The refactor is to replace a loop with a pipeline. Lately, I've been using React more and more so I've become very used to using array methods like map and filter often. I have found that my code becomes much more readable using array methods where I can rather than for loops.
Given an array that contain objects of addresses like:
{
"guid": "dc5cec00-37f0-4135-8b12-1aa7b13cc22e",
"address": "123 Main Street",
"city": "Anytown",
"state": "Colorado",
"zip": 80447
}
Make a new array of just zip codes that are greater than 20000 (I don't know why you would want to do that but stay with me here).
A for loop implementation would look something like this:
let temp = [];
for (let i = 0; i < addresses.length; i++) {
if (addresses[i].zip > 20000) {
temp.push(addresses[i].zip);
}
}
We initialize a temp array and then go through all the ceremony of setting up the for loop. The ugliest part, to me, is indexing into the array inside of the loop. I can't tell you how many times I have forgotten to include the [i]
part and blew my program up.
Here is the same thing, except this time using the array methods filter and map.

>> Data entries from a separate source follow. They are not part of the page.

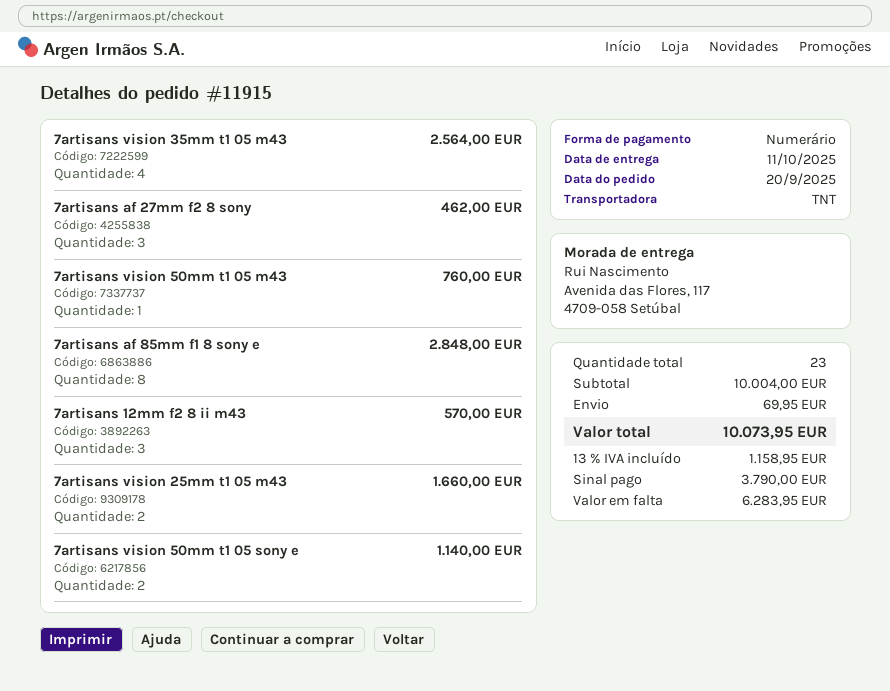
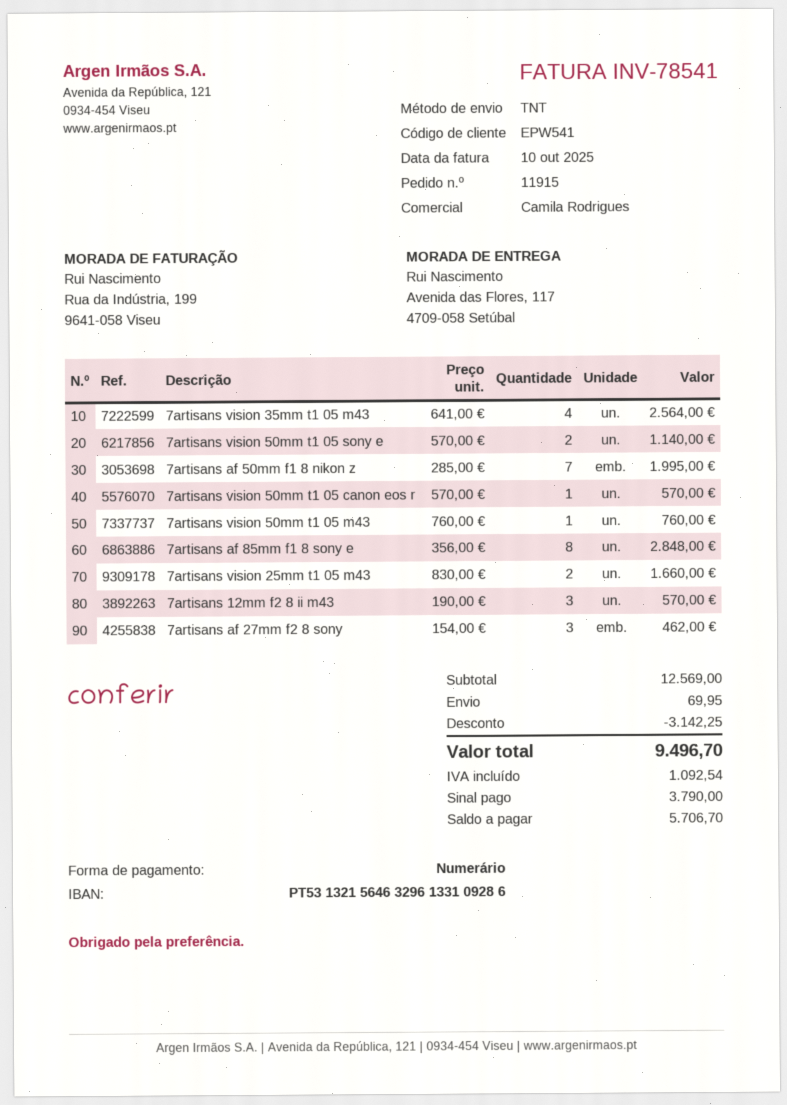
7artisans af 50mm f1 8 nikon z: none -> 7 for 1995.00
7artisans vision 50mm t1 05 canon eos r: none -> 1 for 570.00
subtotal: 10004.00 -> 12569.00
discount: none -> 3142.25
tax: 1158.95 -> 1092.54
total: 10073.95 -> 9496.70
balance: 6283.95 -> 5706.70

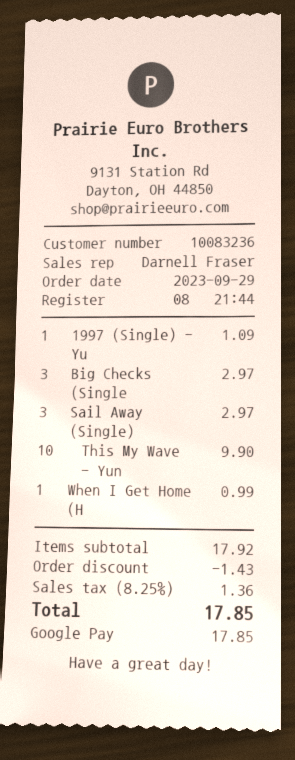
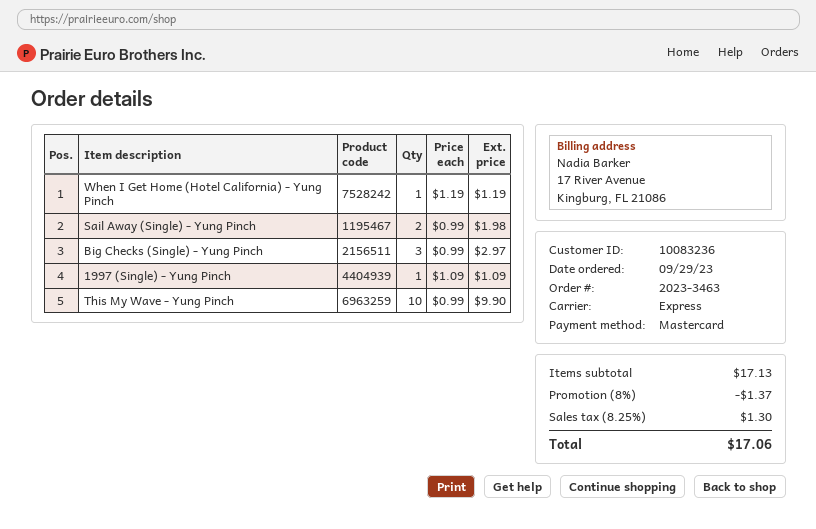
payment method: Google Pay -> Mastercard
Sail Away (Single): 3 for 2.97 -> 2 for 1.98
When I Get Home (H: 1 for 0.99 -> 1 for 1.19
subtotal: 17.92 -> 17.13
discount: 1.43 -> 1.37
tax: 8.25% = 1.36 -> 8.25% = 1.30
total: 17.85 -> 17.06

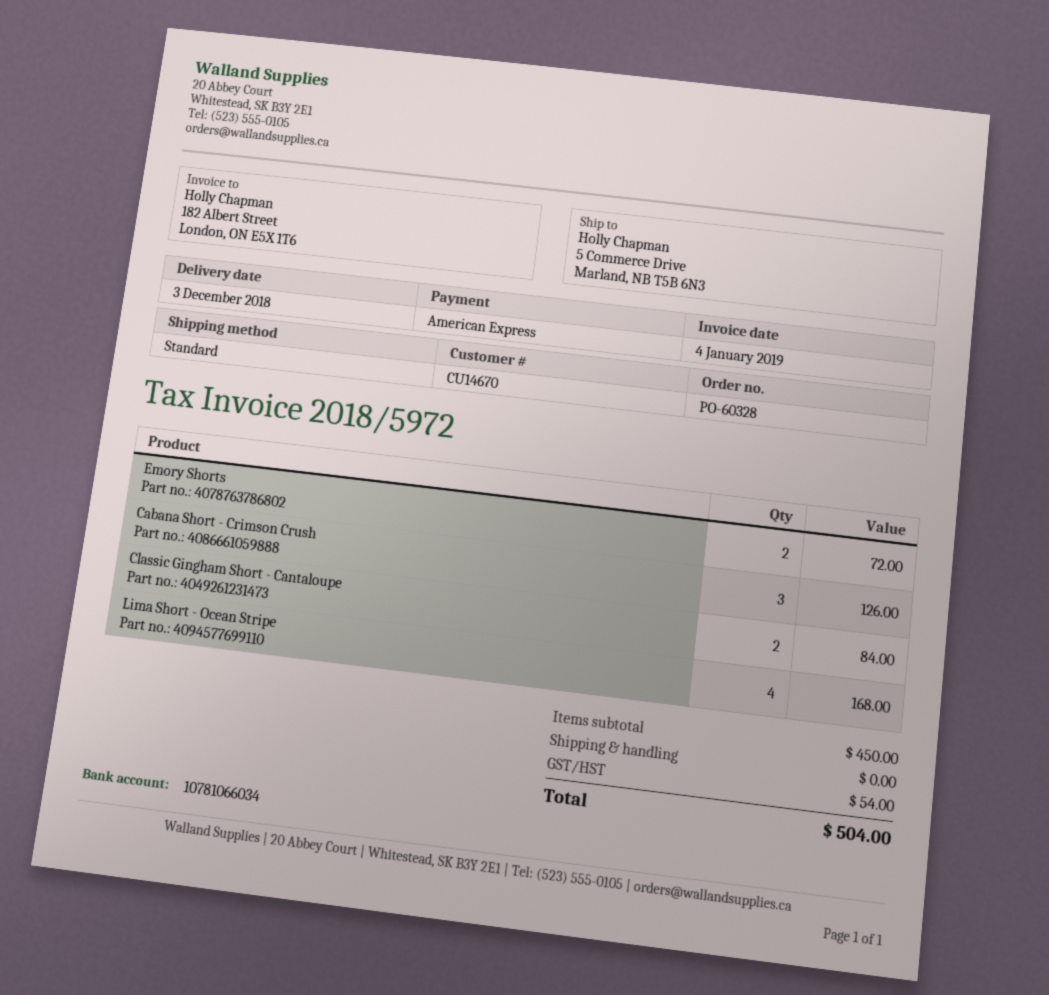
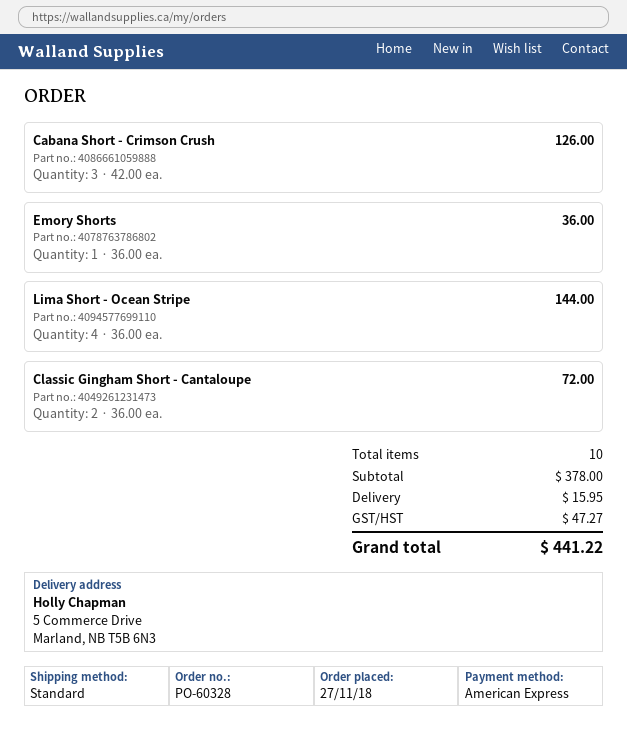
Emory Shorts: 2 for 72.00 -> 1 for 36.00
Classic Gingham Short - Cantaloupe: 2 for 84.00 -> 2 for 72.00
Lima Short - Ocean Stripe: 4 for 168.00 -> 4 for 144.00
subtotal: 450.00 -> 378.00
shipping: 0.00 -> 15.95
tax: 54.00 -> 47.27
total: 504.00 -> 441.22

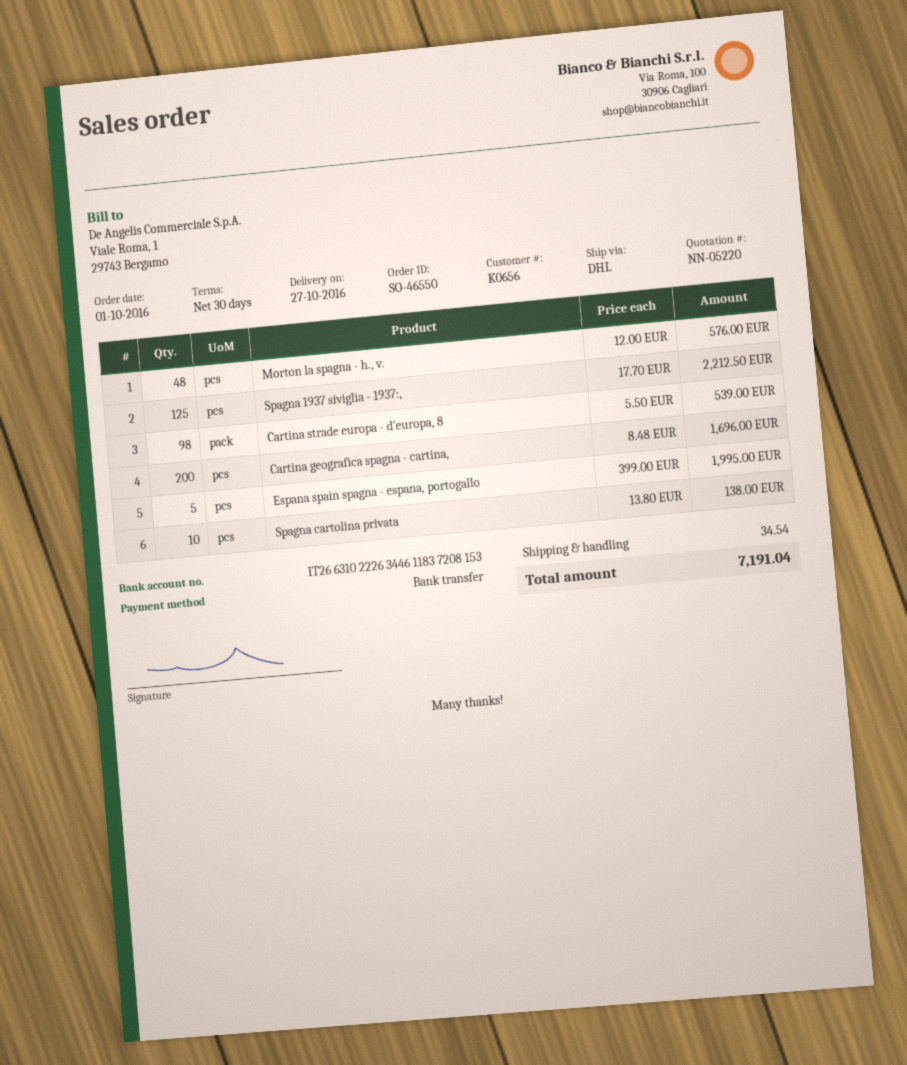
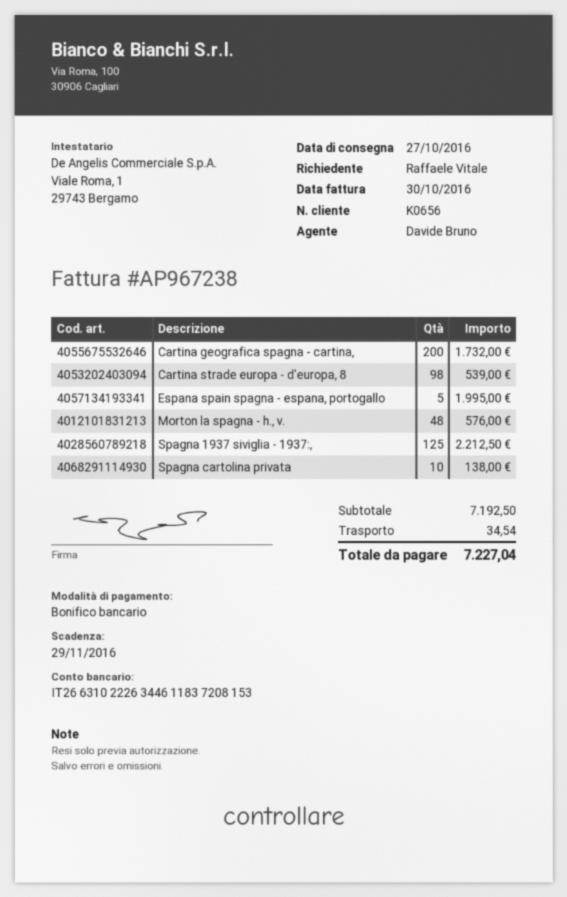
Cartina geografica spagna - cartina,: 200 for 1696.00 -> 200 for 1732.00
total: 7191.04 -> 7227.04

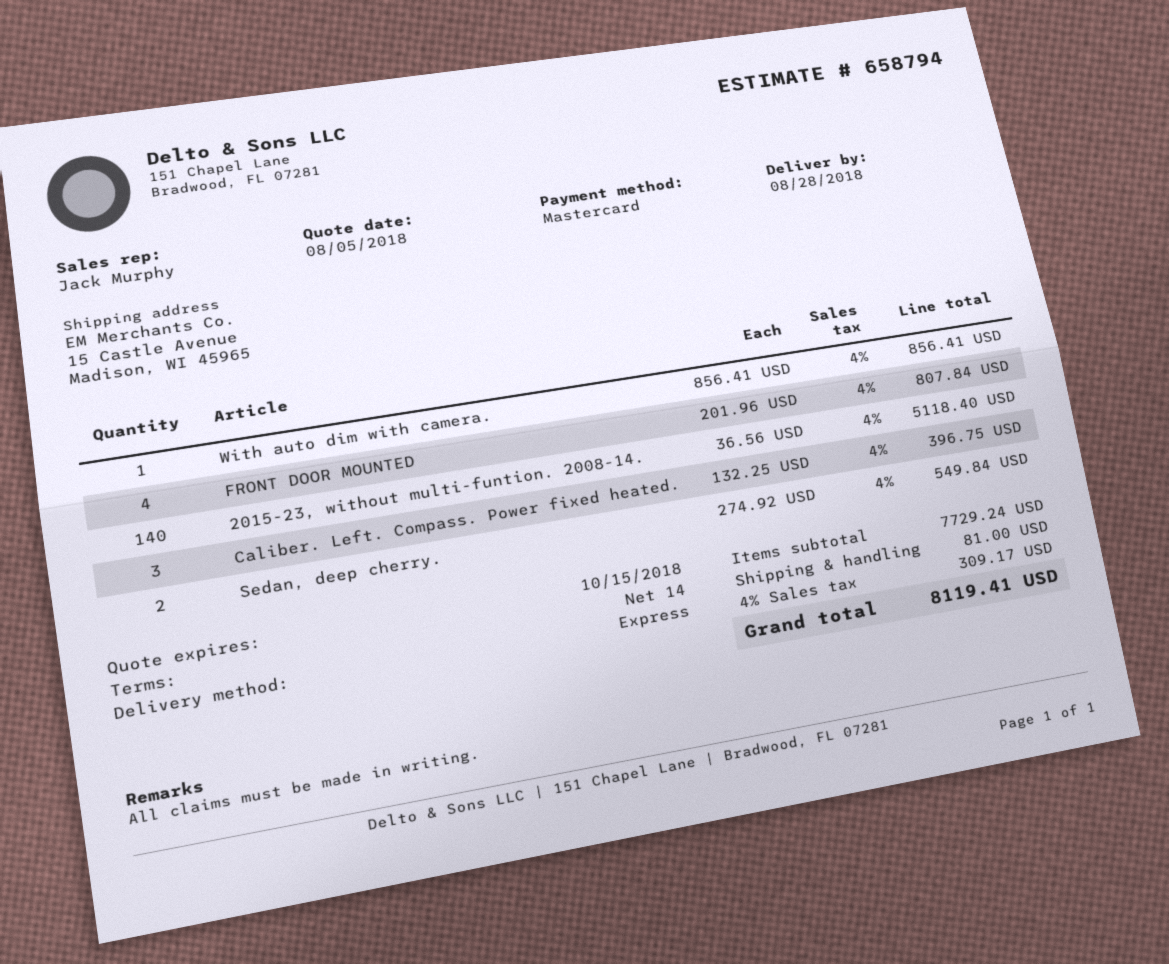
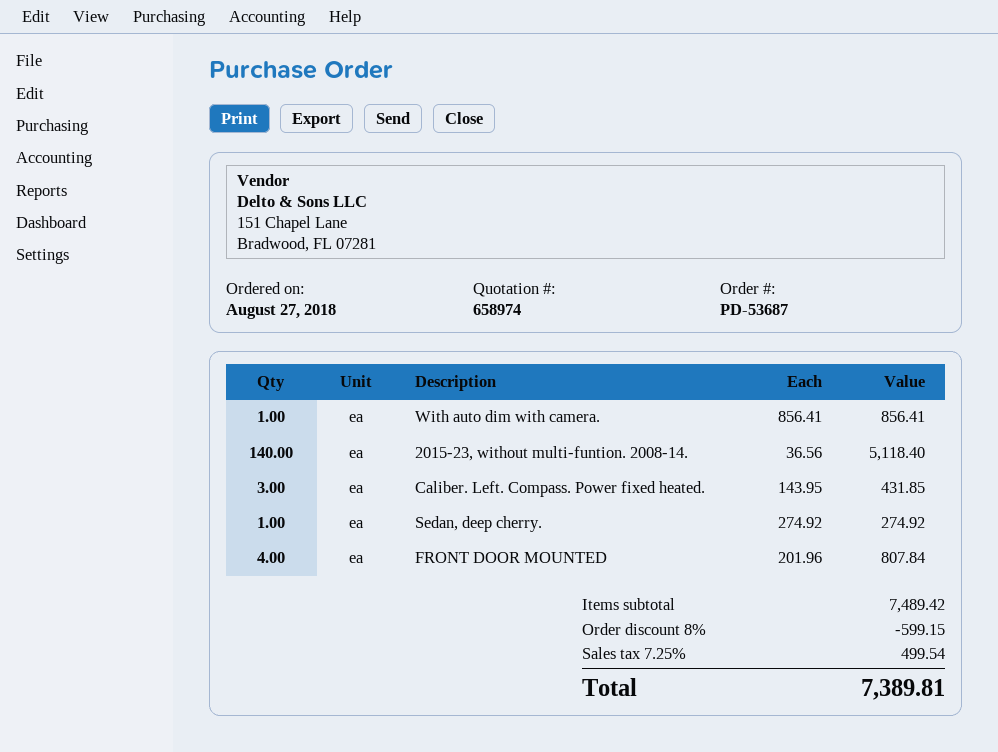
quote number: 658794 -> 658974
Caliber. Left. Compass. Power fixed heated.: 3 x 132.25 = 396.75 -> 3 x 143.95 = 431.85
Sedan, deep cherry.: 2 x 274.92 = 549.84 -> 1 x 274.92 = 274.92
subtotal: 7729.24 -> 7489.42
discount: none -> 8% = 599.15
shipping: 81.00 -> none
tax: 4% = 309.17 -> 7.25% = 499.54
total: 8119.41 -> 7389.81

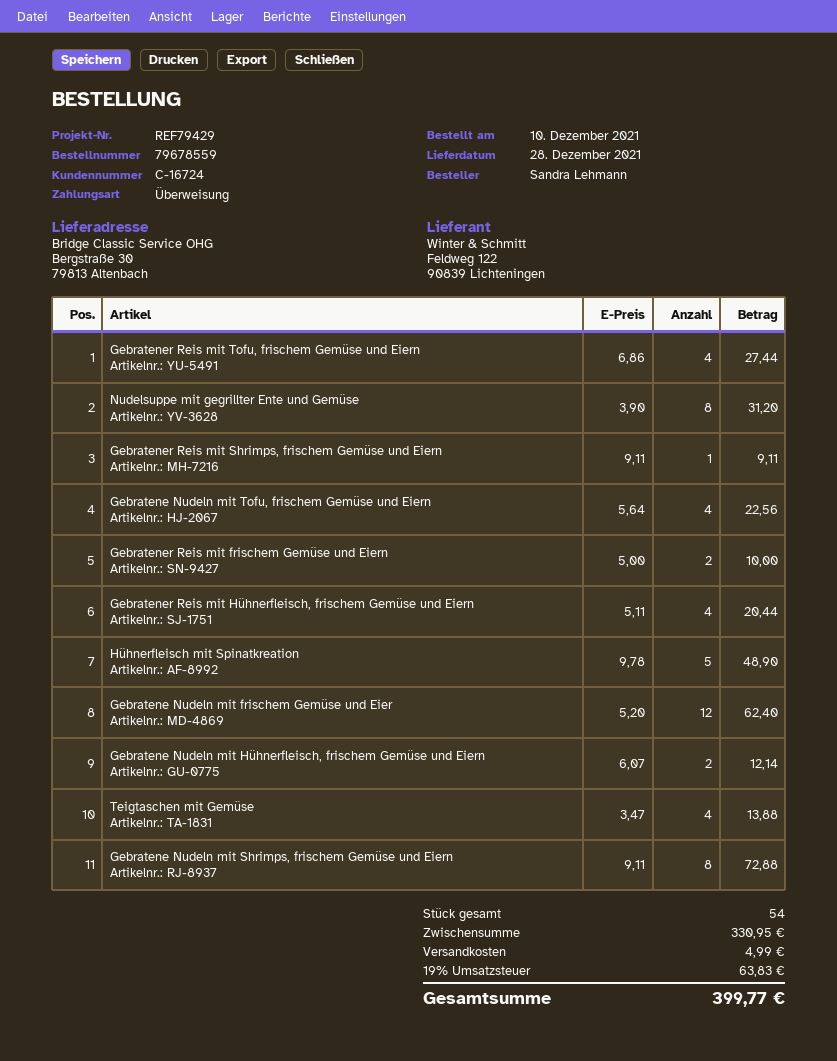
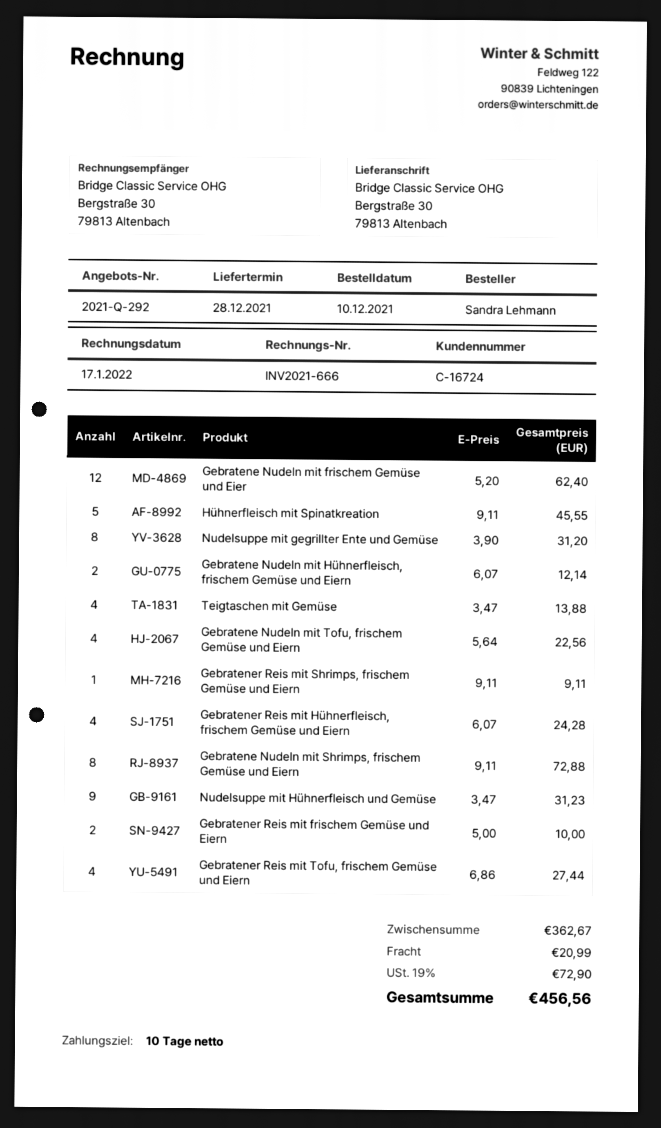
Gebratener Reis mit Hühnerfleisch, frischem Gemüse und Eiern: 4 x 5.11 = 20.44 -> 4 x 6.07 = 24.28
Hühnerfleisch mit Spinatkreation: 5 x 9.78 = 48.90 -> 5 x 9.11 = 45.55
Nudelsuppe mit Hühnerfleisch und Gemüse: none -> 9 x 3.47 = 31.23
subtotal: 330.95 -> 362.67
shipping: 4.99 -> 20.99
tax: 19% = 63.83 -> 19% = 72.90
total: 399.77 -> 456.56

let temp = addresses.filter(a => a.zip > 20000).map(a => a.zip);
Ah, much easier on the eyes! First we filter the addresses array, which returns a new array of objects that meet our criteria. Next, we map over the returned array and return just the zip code.
I put together a Codesandbox and did some limited performance testing and the results weren't wildly different between the techniques. So in my mind, readability wins out so I prefer the pipeline approach.